Web document revisions
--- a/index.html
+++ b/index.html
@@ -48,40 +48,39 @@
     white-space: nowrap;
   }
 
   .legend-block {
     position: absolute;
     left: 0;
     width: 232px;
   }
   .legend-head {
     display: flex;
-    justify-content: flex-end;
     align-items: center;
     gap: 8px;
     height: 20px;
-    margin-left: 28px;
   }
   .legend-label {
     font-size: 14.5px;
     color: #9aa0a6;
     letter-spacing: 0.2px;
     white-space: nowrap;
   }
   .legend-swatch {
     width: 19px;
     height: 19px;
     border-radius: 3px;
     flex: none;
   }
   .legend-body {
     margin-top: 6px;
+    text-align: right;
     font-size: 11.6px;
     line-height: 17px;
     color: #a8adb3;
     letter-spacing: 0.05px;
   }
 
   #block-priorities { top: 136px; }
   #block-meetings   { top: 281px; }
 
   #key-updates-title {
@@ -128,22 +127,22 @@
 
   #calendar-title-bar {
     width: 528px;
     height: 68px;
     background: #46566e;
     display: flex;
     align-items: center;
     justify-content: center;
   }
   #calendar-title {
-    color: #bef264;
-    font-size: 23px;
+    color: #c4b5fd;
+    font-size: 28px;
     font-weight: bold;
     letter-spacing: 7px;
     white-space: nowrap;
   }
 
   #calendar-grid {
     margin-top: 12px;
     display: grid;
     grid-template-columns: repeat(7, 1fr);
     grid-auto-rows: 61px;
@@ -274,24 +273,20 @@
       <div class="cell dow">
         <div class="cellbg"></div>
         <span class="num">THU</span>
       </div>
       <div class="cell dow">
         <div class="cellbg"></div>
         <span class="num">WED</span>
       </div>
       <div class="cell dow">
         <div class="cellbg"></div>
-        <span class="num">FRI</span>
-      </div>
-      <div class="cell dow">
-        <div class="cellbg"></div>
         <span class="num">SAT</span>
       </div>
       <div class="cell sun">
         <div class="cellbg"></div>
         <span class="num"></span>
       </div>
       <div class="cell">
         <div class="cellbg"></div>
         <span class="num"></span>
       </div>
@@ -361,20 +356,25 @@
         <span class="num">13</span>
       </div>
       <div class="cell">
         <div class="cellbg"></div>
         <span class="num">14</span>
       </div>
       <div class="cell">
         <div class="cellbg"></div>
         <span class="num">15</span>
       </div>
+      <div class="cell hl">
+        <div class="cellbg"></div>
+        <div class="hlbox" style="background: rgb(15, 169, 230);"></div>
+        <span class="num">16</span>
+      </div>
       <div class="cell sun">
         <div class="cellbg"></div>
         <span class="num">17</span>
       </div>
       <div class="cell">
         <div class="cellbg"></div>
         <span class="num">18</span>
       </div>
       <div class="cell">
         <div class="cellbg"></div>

==

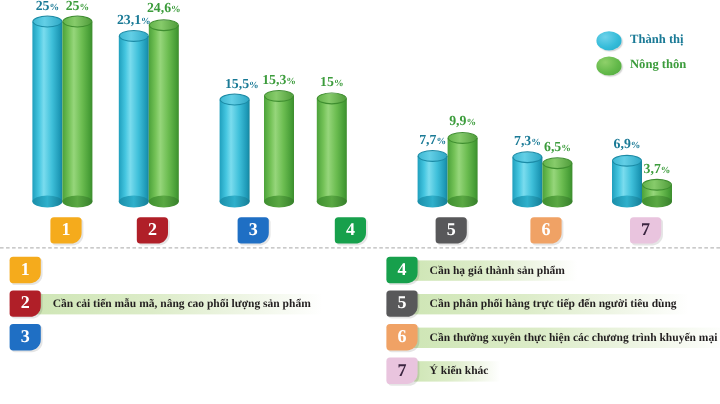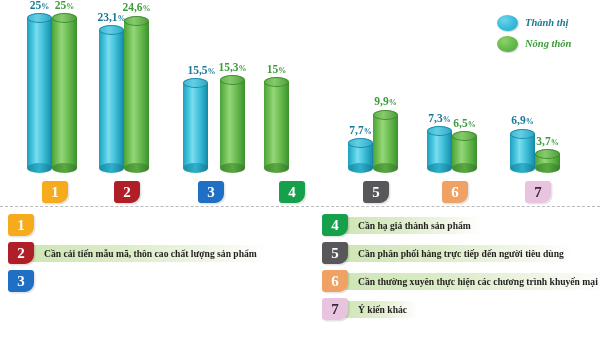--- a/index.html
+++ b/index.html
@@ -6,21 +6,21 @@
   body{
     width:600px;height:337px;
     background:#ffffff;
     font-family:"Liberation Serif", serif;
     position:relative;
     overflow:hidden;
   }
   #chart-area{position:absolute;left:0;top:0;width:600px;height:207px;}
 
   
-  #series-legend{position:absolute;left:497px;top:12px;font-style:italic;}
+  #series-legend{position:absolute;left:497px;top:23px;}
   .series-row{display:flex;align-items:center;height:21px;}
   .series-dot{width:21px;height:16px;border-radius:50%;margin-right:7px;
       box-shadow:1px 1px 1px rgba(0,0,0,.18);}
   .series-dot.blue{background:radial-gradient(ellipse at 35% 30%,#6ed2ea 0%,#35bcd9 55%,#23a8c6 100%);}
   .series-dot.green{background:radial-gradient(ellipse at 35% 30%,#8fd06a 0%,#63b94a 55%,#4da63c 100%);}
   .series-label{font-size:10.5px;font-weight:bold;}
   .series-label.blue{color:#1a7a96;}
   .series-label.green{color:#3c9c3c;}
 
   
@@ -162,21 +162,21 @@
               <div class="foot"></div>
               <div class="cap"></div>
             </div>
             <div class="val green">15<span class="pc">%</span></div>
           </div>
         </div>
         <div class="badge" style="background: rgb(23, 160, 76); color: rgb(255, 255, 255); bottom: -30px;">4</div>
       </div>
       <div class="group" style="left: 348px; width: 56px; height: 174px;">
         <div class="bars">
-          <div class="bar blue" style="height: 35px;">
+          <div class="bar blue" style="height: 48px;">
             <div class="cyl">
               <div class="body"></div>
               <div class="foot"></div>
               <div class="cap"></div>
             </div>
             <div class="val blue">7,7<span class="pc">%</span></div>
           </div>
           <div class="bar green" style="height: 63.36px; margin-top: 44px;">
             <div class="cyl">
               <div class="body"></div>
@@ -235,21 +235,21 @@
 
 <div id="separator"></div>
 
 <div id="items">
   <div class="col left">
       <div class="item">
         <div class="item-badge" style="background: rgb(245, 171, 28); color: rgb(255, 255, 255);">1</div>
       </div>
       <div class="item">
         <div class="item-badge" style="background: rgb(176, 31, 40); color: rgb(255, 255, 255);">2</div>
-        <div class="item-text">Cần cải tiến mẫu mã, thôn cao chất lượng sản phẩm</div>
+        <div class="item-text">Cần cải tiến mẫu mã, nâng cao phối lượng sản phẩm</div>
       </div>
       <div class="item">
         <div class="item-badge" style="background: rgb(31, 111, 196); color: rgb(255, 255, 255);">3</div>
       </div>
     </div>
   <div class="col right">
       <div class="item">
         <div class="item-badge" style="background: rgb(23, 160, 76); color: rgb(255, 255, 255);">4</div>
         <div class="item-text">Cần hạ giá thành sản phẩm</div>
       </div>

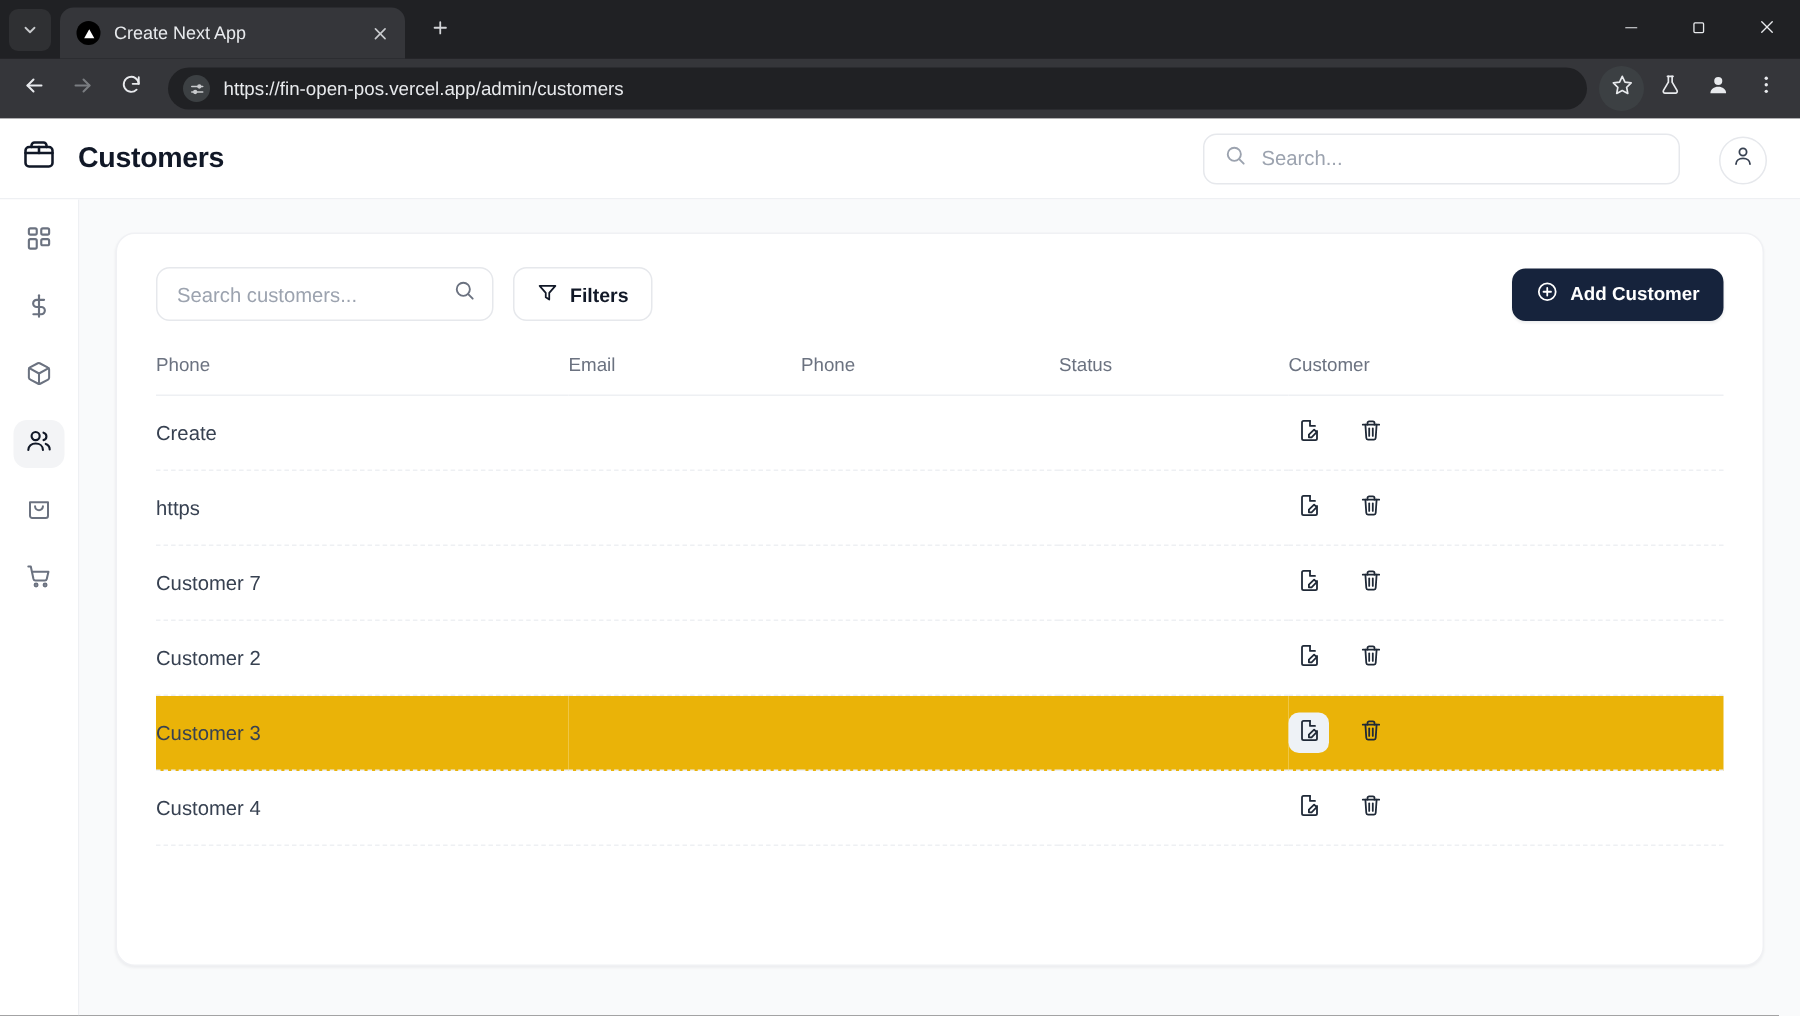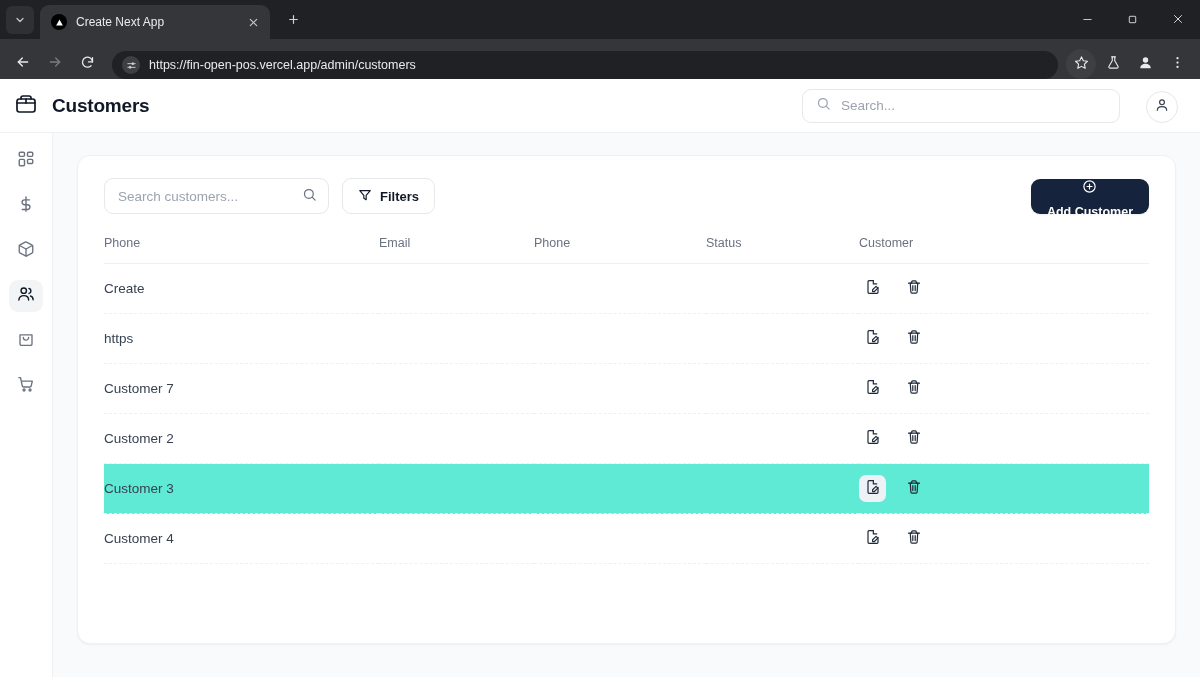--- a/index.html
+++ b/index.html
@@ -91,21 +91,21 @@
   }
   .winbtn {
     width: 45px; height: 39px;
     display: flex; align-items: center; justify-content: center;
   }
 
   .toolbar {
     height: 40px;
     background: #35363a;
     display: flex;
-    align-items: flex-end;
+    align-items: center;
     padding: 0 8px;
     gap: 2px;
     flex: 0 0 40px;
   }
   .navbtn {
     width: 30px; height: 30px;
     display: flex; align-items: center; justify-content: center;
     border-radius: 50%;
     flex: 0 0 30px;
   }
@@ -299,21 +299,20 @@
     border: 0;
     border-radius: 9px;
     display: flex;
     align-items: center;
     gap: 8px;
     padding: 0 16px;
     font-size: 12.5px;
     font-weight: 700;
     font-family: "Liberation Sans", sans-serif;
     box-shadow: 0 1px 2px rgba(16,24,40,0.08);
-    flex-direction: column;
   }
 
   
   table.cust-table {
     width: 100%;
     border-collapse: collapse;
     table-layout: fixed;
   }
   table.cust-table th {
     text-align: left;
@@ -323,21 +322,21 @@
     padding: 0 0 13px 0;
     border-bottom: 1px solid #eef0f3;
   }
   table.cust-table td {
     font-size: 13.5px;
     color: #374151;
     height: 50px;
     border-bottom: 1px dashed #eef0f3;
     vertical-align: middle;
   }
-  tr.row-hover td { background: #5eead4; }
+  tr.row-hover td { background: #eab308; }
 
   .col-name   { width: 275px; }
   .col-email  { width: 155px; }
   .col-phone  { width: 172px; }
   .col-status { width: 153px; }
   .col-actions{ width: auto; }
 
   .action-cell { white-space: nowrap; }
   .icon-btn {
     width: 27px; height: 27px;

...

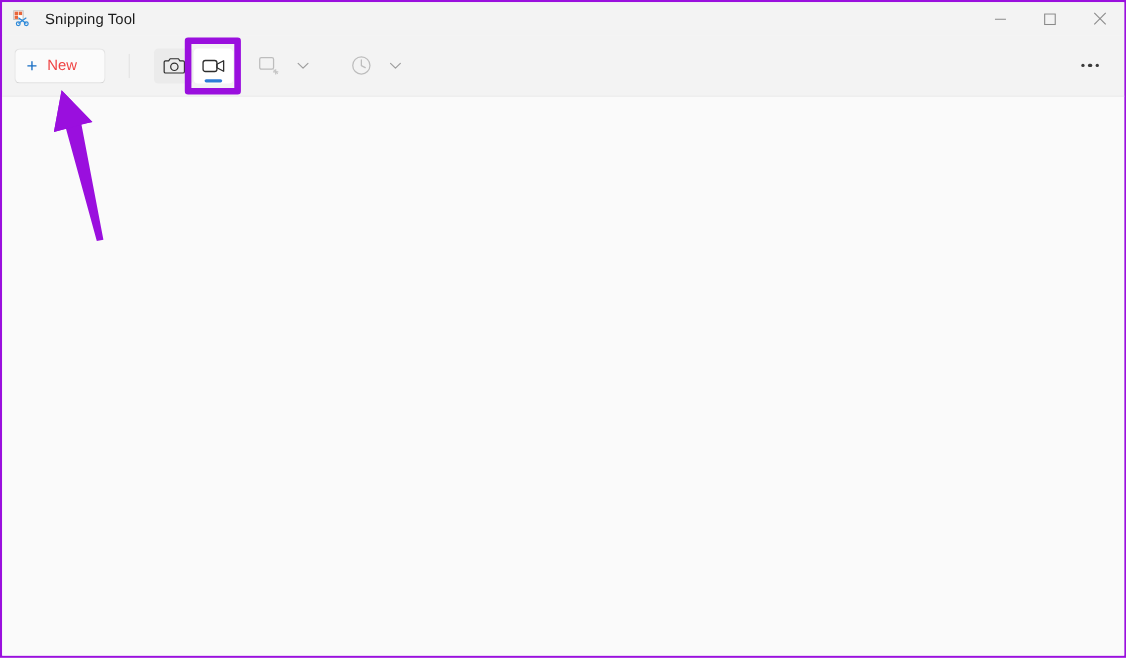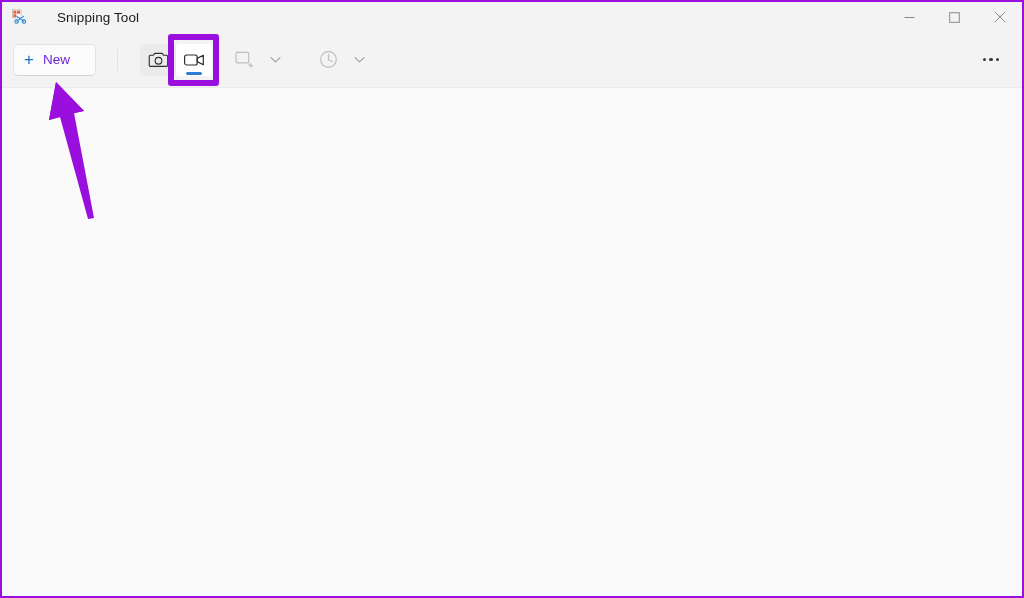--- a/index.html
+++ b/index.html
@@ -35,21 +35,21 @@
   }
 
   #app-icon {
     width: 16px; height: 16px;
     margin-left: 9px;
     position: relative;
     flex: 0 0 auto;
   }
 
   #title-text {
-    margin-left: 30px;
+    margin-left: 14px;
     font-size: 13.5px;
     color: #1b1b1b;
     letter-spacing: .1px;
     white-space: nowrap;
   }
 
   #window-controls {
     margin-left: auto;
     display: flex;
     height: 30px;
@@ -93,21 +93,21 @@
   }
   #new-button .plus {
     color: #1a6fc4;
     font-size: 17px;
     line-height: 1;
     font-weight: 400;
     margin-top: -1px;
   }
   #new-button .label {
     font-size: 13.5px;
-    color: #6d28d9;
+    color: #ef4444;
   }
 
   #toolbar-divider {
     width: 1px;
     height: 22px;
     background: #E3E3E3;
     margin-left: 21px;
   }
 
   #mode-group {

• [Required action]:
Which lines of the records above contain the word "auto"? Report each one in full.

• [Finished exercise]:
     grid-auto-rows: 61px;
   .col-actions{ width: auto; }
     flex: 0 0 auto;
     margin-left: auto;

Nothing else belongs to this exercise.